Task statement: For the word "ReAct", search the records and show each line in which it occurs.

Records supplied:

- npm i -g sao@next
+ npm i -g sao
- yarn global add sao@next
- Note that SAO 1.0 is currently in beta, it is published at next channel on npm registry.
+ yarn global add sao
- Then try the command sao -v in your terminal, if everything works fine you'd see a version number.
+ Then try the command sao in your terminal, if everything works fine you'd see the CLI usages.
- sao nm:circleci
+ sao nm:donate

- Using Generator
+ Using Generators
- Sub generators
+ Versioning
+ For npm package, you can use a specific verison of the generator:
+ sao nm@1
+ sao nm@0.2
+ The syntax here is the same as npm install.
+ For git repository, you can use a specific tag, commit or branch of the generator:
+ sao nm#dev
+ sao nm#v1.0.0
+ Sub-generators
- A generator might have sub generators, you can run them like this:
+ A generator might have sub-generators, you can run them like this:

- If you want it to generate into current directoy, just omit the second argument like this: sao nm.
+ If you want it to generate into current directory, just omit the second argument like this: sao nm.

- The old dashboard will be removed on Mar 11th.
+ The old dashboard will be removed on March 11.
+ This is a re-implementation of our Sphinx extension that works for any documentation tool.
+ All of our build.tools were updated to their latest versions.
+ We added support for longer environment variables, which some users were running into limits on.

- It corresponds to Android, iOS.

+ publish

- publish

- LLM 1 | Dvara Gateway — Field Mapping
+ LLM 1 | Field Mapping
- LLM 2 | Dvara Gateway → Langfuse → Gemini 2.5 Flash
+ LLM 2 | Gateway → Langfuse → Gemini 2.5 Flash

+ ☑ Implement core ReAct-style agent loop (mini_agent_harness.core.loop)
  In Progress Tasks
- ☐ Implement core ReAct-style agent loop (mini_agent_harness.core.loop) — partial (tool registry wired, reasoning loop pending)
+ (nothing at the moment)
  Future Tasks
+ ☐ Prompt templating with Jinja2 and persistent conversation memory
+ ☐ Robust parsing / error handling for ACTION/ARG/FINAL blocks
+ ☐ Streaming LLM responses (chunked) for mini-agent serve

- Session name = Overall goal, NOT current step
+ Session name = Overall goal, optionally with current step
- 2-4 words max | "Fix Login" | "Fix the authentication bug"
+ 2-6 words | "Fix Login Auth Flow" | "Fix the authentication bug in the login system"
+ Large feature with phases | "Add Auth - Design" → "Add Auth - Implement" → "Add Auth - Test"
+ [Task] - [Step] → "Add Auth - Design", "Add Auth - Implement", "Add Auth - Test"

Output below:
+ ☑ Implement core ReAct-style agent loop (mini_agent_harness.core.loop)
- ☐ Implement core ReAct-style agent loop (mini_agent_harness.core.loop) — partial (tool registry wired, reasoning loop pending)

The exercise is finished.